Collected data entries
○ ○ ○ ○ ○

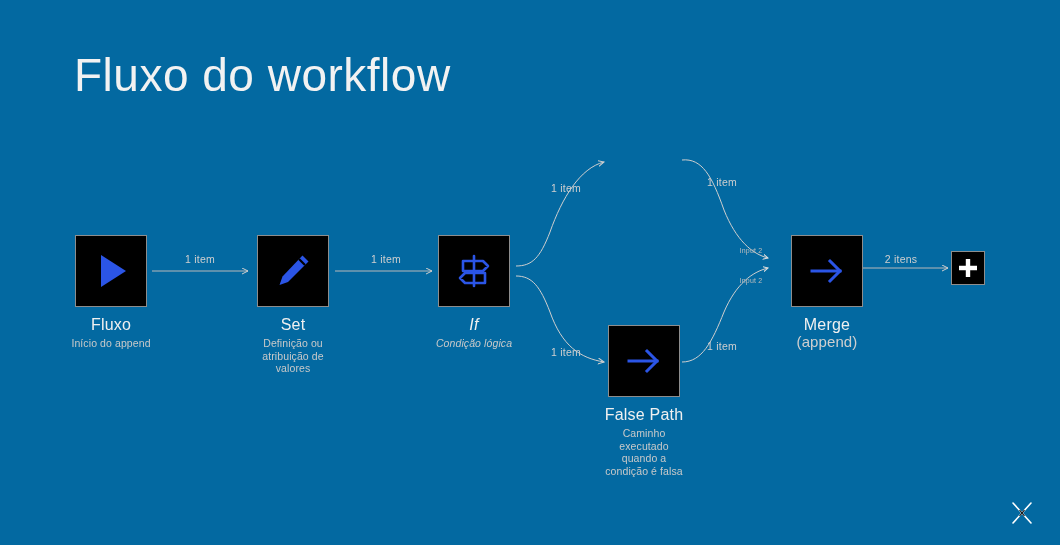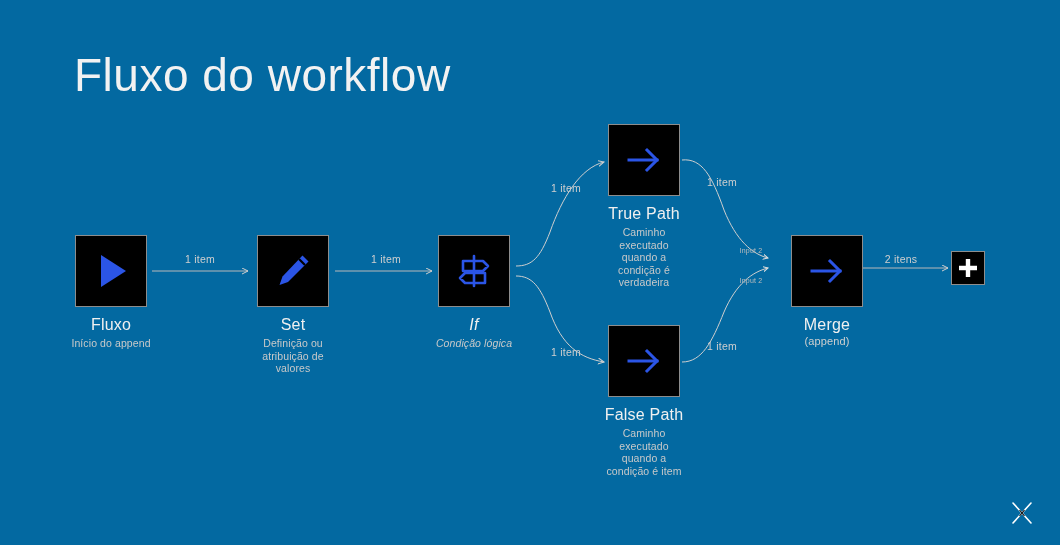--- a/index.html
+++ b/index.html
@@ -74,21 +74,21 @@
   .node-title {
     margin-top: 9px;
     font-size: 16px;
     font-weight: 400;
     color: #f0f0f0;
     line-height: 18px;
     letter-spacing: 0.2px;
   }
   .node-sub {
     margin-top: 1px;
-    font-size: 11px;
+    font-size: 15px;
     font-weight: 400;
     color: #cfcfcf;
     line-height: 13px;
     letter-spacing: 0.1px;
   }
   .node-desc {
     margin-top: 3px;
     font-size: 10.5px;
     line-height: 12.5px;
     color: #c9c9c9;
@@ -190,44 +190,32 @@
             <path d="M22 7 L22 37"></path>
             <path d="M11 12 L31 12 L36 17 L31 22 L11 22 Z"></path>
             <path d="M33 24 L13 24 L8 29 L13 34 L33 34 Z"></path>
           </g>
         </svg>
       </div>
       <div class="node-title">If</div>
       <div class="node-desc">Condição lógica</div>
     </div>
 
-    <div class="node" style="left:644px; top:124px;">
+
+    <div class="node" style="left:644px; top:325px;">
       <div class="node-box">
         <svg width="48" height="48" viewBox="0 0 48 48">
           <g fill="none" stroke="#2b55e6" stroke-width="3" stroke-linecap="square" stroke-linejoin="miter">
             <path d="M9 24 L37 24"></path>
             <path d="M27 14 L37 24 L27 34"></path>
           </g>
         </svg>
       </div>
-      <div class="node-title">True Path</div>
-      <div class="node-desc narrow">Caminho executado quando a condição é verdadeira</div>
-    </div>
-
-    <div class="node" style="left:644px; top:325px;">
-      <div class="node-box">
-        <svg width="48" height="48" viewBox="0 0 48 48">
-          <g fill="none" stroke="#2b55e6" stroke-width="3" stroke-linecap="square" stroke-linejoin="miter">
-            <path d="M9 24 L37 24"></path>
-            <path d="M27 14 L37 24 L27 34"></path>
-          </g>
-        </svg>
-      </div>
       <div class="node-title">False Path</div>
-      <div class="node-desc narrow">Caminho executado quando a condição é item</div>
+      <div class="node-desc narrow">Caminho executado quando a condição é falsa</div>
     </div>
 
     <div class="node" style="left:827px; top:223px;margin-top:12px;">
       <div class="node-box">
         <svg width="48" height="48" viewBox="0 0 48 48">
           <g fill="none" stroke="#2b55e6" stroke-width="3" stroke-linecap="square" stroke-linejoin="miter">
             <path d="M9 24 L37 24"></path>
             <path d="M27 14 L37 24 L27 34"></path>
           </g>
         </svg>

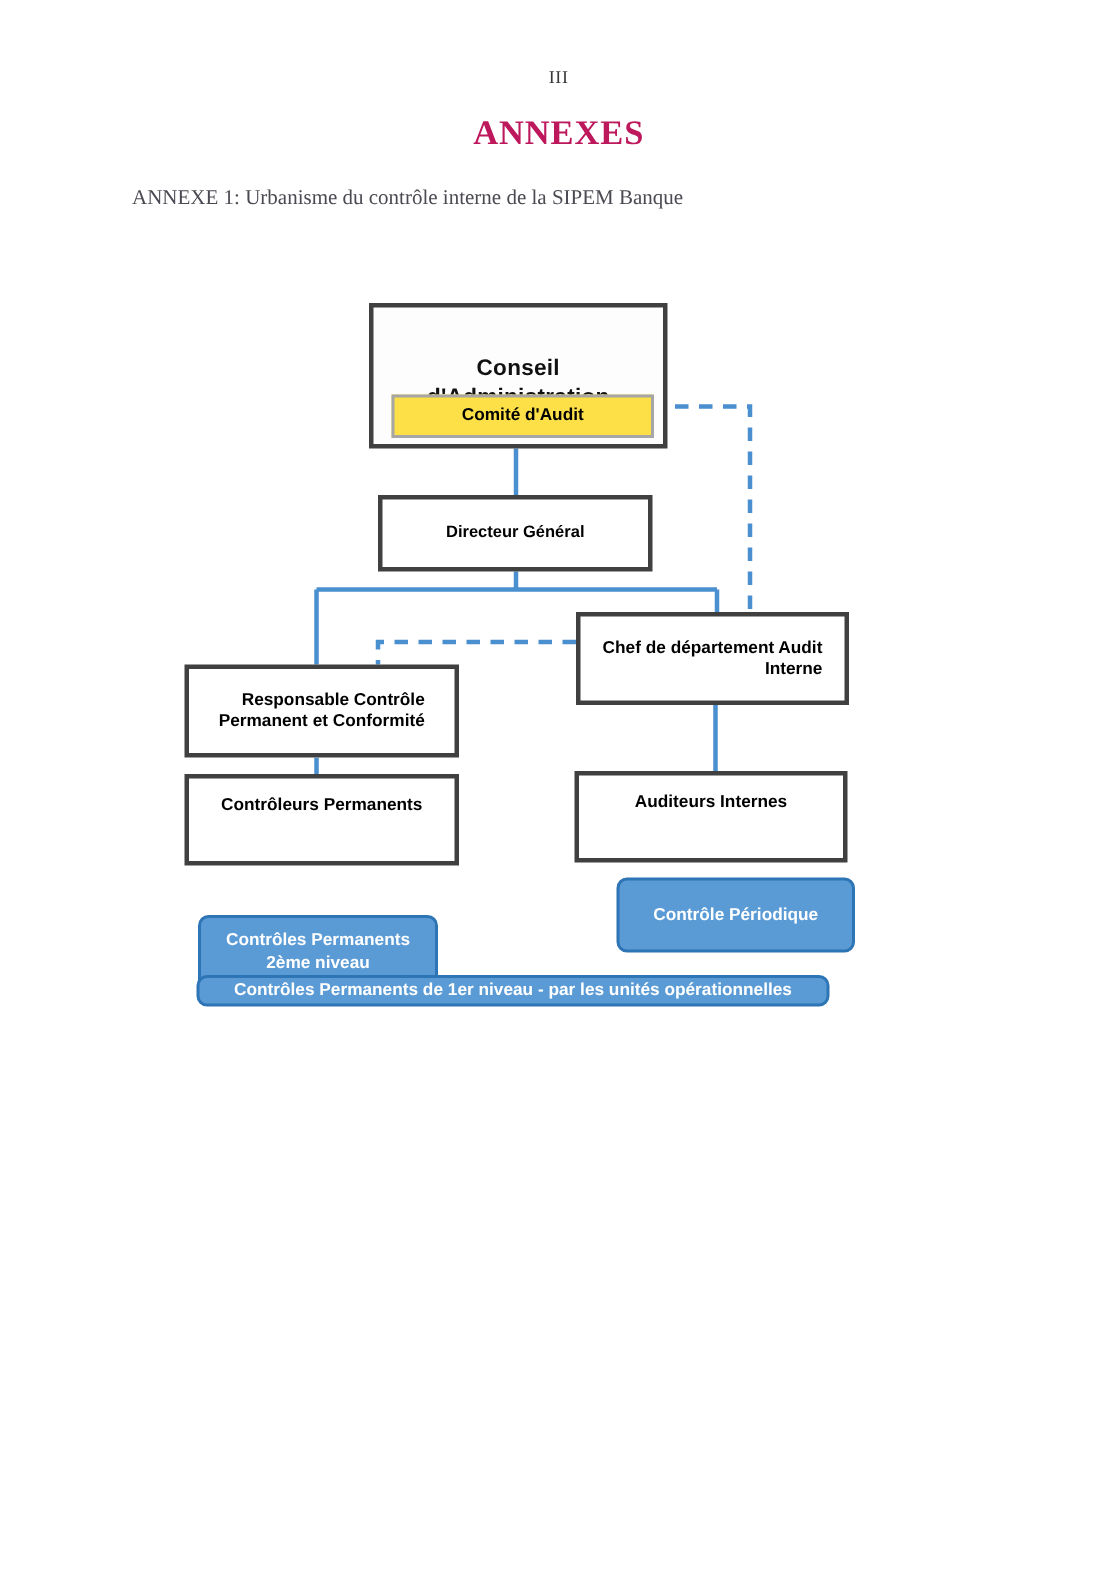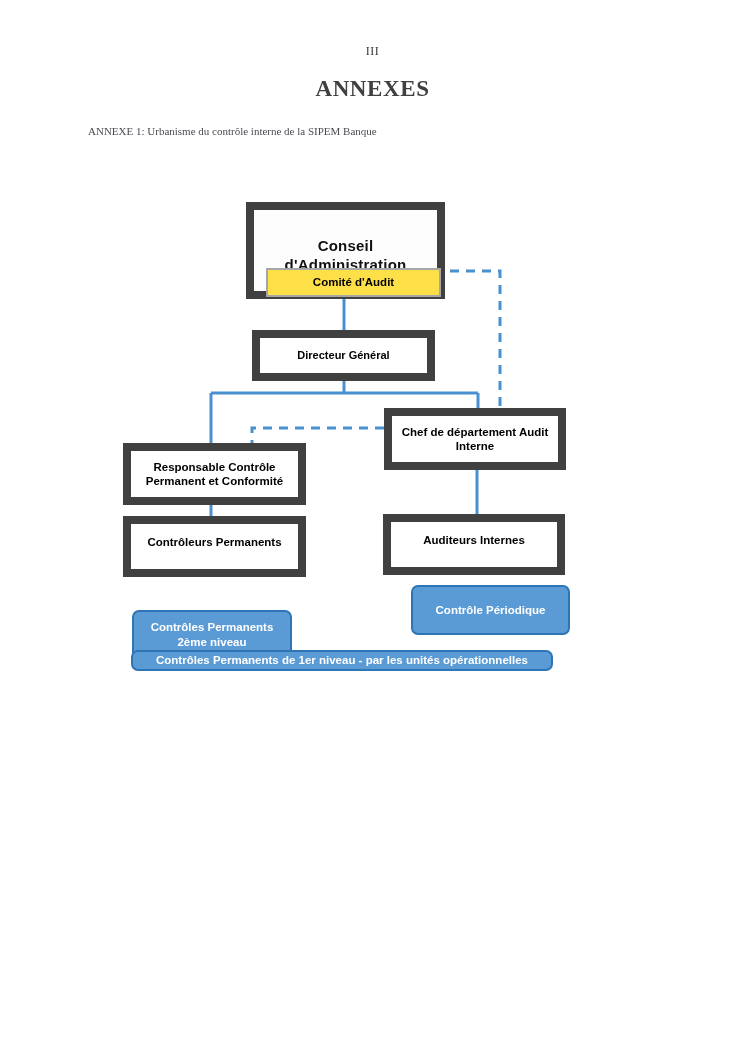--- a/index.html
+++ b/index.html
@@ -29,29 +29,29 @@
   }
   .doc-title {
     position: absolute;
     top: 76px;
     left: 0;
     width: 745px;
     text-align: center;
     font-family: "Liberation Serif", serif;
     font-size: 23px;
     font-weight: bold;
-    color: #404040;
+    color: #be185d;
     letter-spacing: 0.6px;
   }
   .annexe-caption {
     position: absolute;
     top: 125px;
     left: 88px;
     font-family: "Liberation Serif", serif;
-    font-size: 11px;
+    font-size: 14px;
     color: #4a4a52;
   }
 
   
   .diagram {
     position: absolute;
     left: 0;
     top: 0;
     width: 745px;
     height: 1053px;
@@ -63,26 +63,26 @@
     width: 745px;
     height: 1053px;
     pointer-events: none;
   }
 
   
   .node {
     position: absolute;
     box-sizing: border-box;
     background: #ffffff;
-    border: 8px solid #404040;
+    border: 3px solid #404040;
     display: flex;
     justify-content: center;
     font-weight: bold;
     color: #000000;
-    text-align: center;
+    text-align: right;
     line-height: 1.25;
     z-index: 3;
   }
   .node.center-v { align-items: center; }
   .node.top-v    { align-items: flex-start; padding-top: 11px; }
 
   #node-conseil {
     left: 246px;
     top: 202px;
     width: 199px;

○ ○ ○ ○ ○

■ Aim of the exercise:
Would you copy out every line in the records that includes the string "margin"?

■ Answer area:
     margin-top: 9px;
     margin-top: 1px;
     margin-top: 3px;
     <div class="node" style="left:827px; top:223px;margin-top:12px;">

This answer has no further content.